CUDA¹

So far, we have learned how a GPU is built and what streaming multiprocessors and CUDA cores are. We are familiar with kernel execution, thread and thread block scheduling, and instruction dispatching. Moreover, we now understand the GPU memory hierarchy. Now is the time to look at the CUDA programming model.

CUDA heterogeneous system

CUDA is a parallel computing platform and programming model with a small set of extensions to the C language. The CUDA programming model provides the two essential features for programming the GPU architectures:

A way to launch a kernel and organize threads on the GPU.
A way to transfer data between CPU and GPU and access memory on the GPU.

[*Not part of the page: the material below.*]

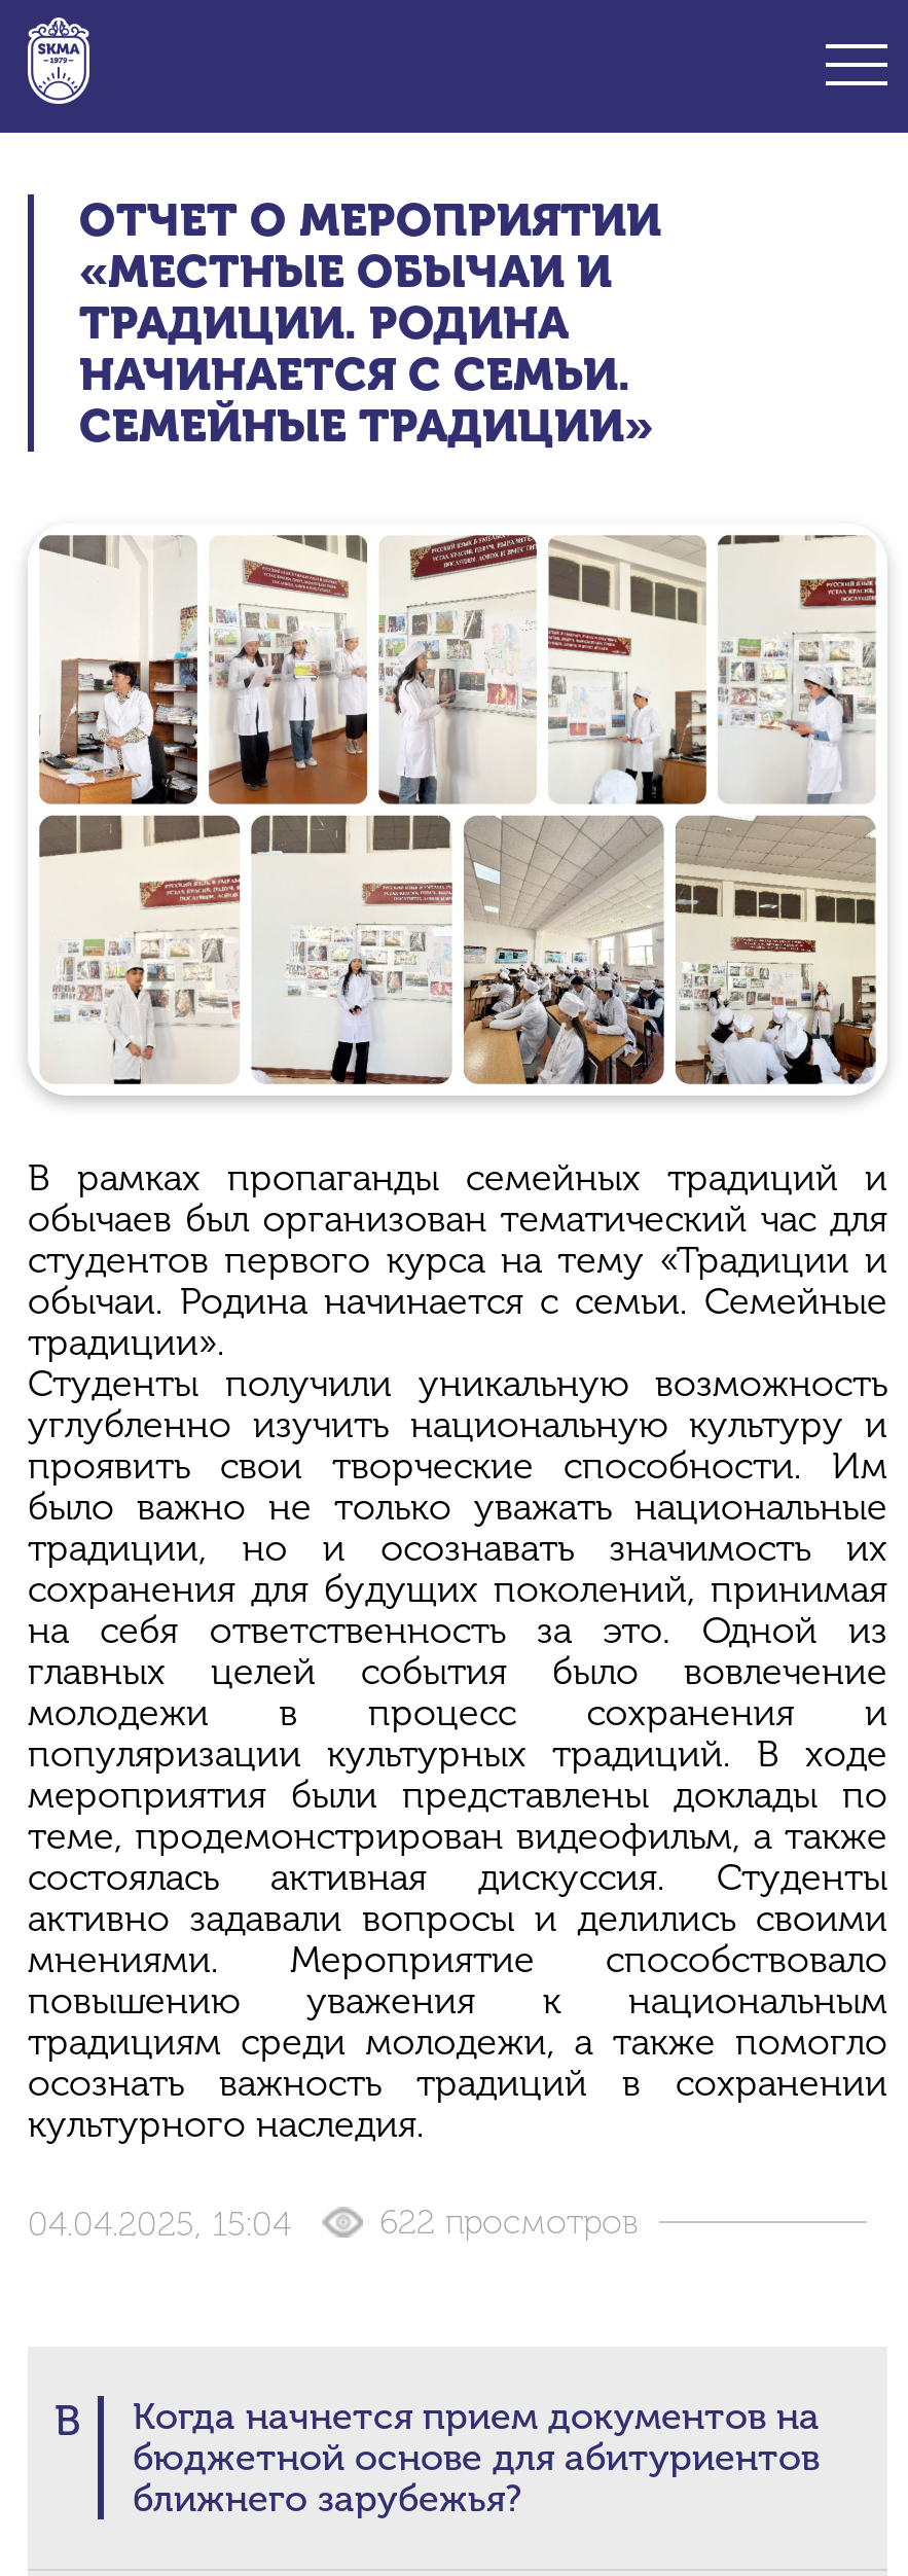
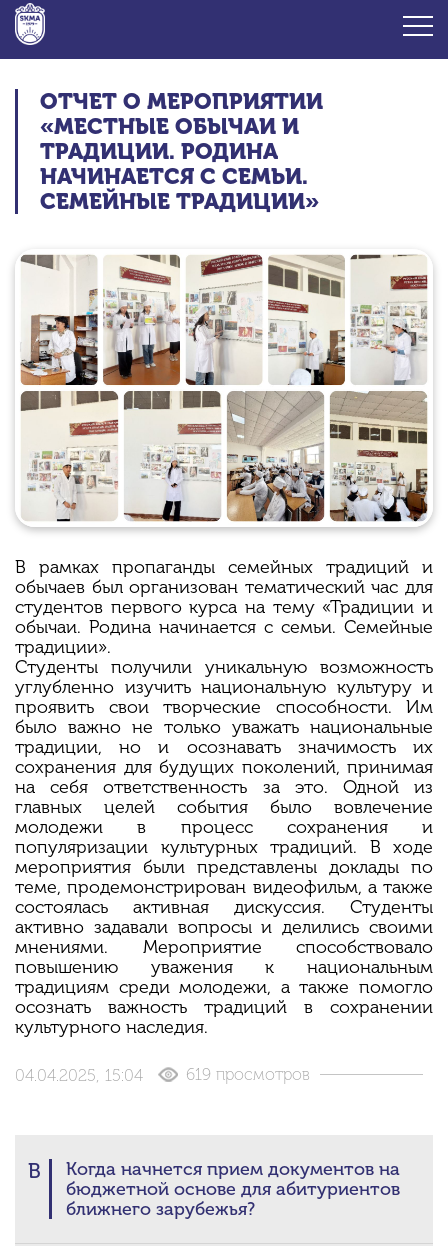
[379,2203,639,2242] 622 просмотров -> [186,1065,310,1084] 619 просмотров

The CUDA programming model enables you to execute applications on heterogeneous computing systems by simply annotating code with a set of extensions to the C programming language. A heterogeneous environment consists of CPUs complemented by GPUs, each with its own memory separated by a PCI-Express bus. A heterogeneous system consists of a single host connected to one or more GPU accelerator devices, each with its own memory separated by a PCI-Express bus. A GPU device is where the CUDA kernels execute. A typical heterogeneous system is shown in the figure below.

CUDA Heterogeneous System

Therefore, you should note the following distinction:

Host — the CPU and its memory (host memory),
Device — the GPU and its memory (device memory).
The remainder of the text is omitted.